### Exercise requirements
From the records below, take each line where the string "nowrap" shows up and copy it.

(Front-end code change data)
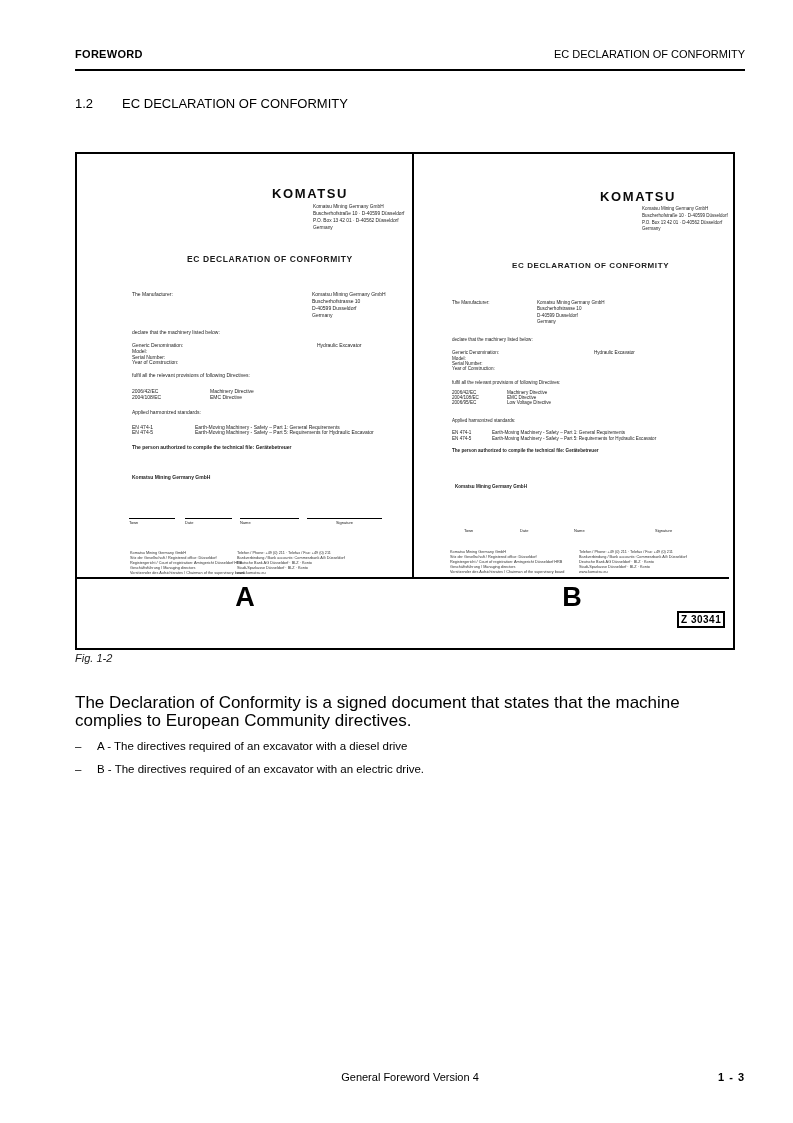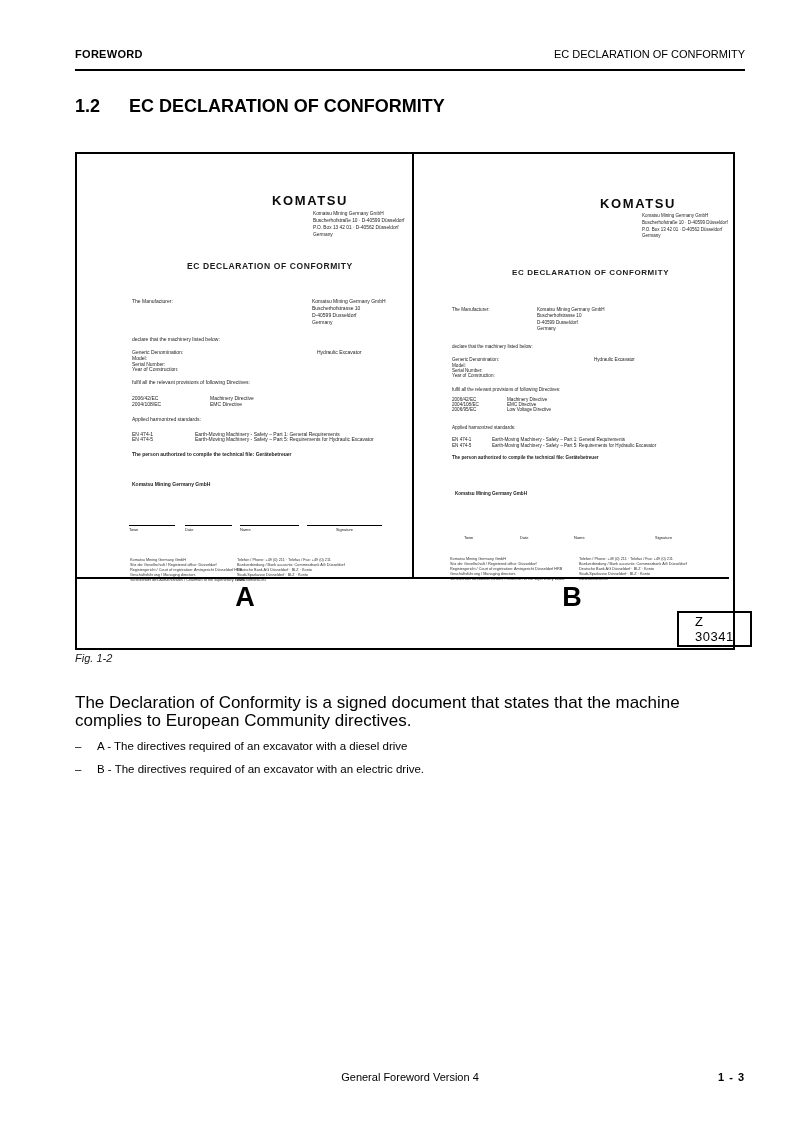--- a/index.html
+++ b/index.html
@@ -12,7 +12,7 @@
   .hdr-right{right:48px;}
   .rule{top:69px;left:75px;width:670px;height:2px;background:#000;}
   
-  .sec{top:96px;left:75px;font-size:18px;font-weight:bold;white-space:nowrap;}
+  .sec{top:96px;left:75px;font-size:13px;font-weight:normal;white-space:nowrap;}
   .sec .t{margin-left:29px;}
   
   .frame{left:75px;top:152px;width:656px;height:494px;border:2px solid #000;background:#fff;}

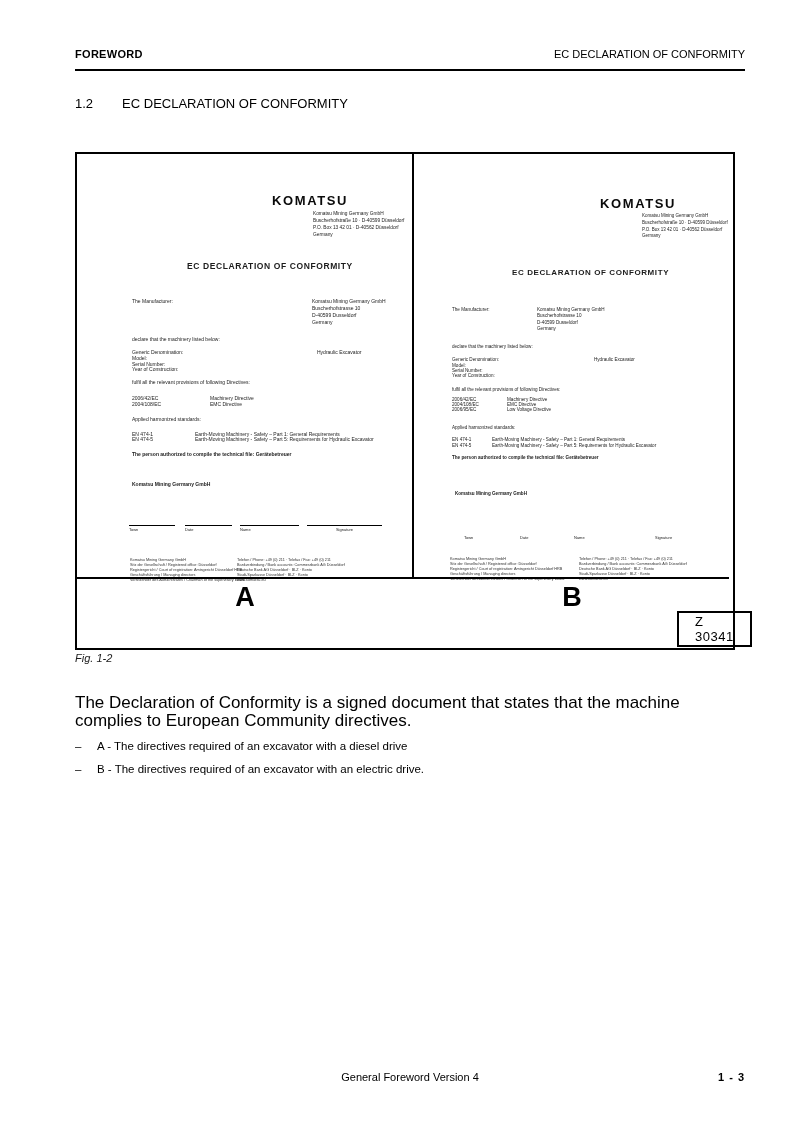--- a/index.html
+++ b/index.html
@@ -22,7 +22,7 @@
   .zbox{left:600px;top:457px;border:2px solid #000;padding:1px 16px;font-size:13px;font-weight:normal;letter-spacing:0.5px;}
   .watermark{left:270px;top:274px;font-size:30px;color:#0a0a0a;letter-spacing:-0.3px;white-space:nowrap;z-index:9;}
   
-  .doc{top:15px;height:423px;color:#1c1c1c;}
+  .doc{top:8px;height:423px;color:#1c1c1c;}
   .doc-a{left:50px;width:292px;}
   .doc-b{left:370px;width:286px;}
   .logo{font-weight:bold;font-size:13px;letter-spacing:1.6px;color:#0a0a0a;}

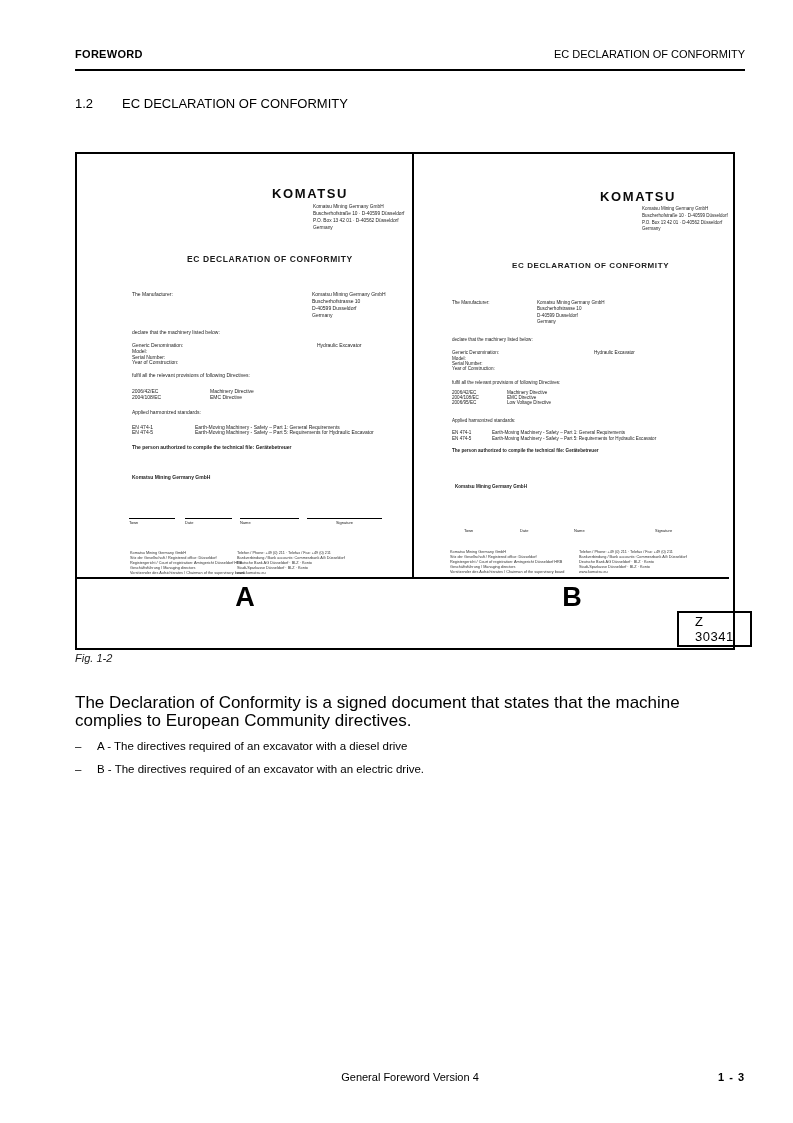--- a/index.html
+++ b/index.html
@@ -19,7 +19,7 @@
   .divider{left:335px;top:0;width:2px;height:423px;background:#000;}
   .hline{left:0;top:423px;width:652px;height:2px;background:#000;}
   .biglabel{top:428px;font-size:27px;font-weight:bold;text-align:center;}
-  .zbox{left:600px;top:457px;border:2px solid #000;padding:1px 16px;font-size:13px;font-weight:normal;letter-spacing:0.5px;}
+  .zbox{left:600px;top:457px;border:2px solid #000;padding:1px 2px;font-size:10px;font-weight:bold;letter-spacing:0.5px;}
   .watermark{left:270px;top:274px;font-size:30px;color:#0a0a0a;letter-spacing:-0.3px;white-space:nowrap;z-index:9;}
   
   .doc{top:8px;height:423px;color:#1c1c1c;}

### Task solution
-  .sec{top:96px;left:75px;font-size:18px;font-weight:bold;white-space:nowrap;}
+  .sec{top:96px;left:75px;font-size:13px;font-weight:normal;white-space:nowrap;}
   .watermark{left:270px;top:274px;font-size:30px;color:#0a0a0a;letter-spacing:-0.3px;white-space:nowrap;z-index:9;}
   .watermark{left:270px;top:274px;font-size:30px;color:#0a0a0a;letter-spacing:-0.3px;white-space:nowrap;z-index:9;}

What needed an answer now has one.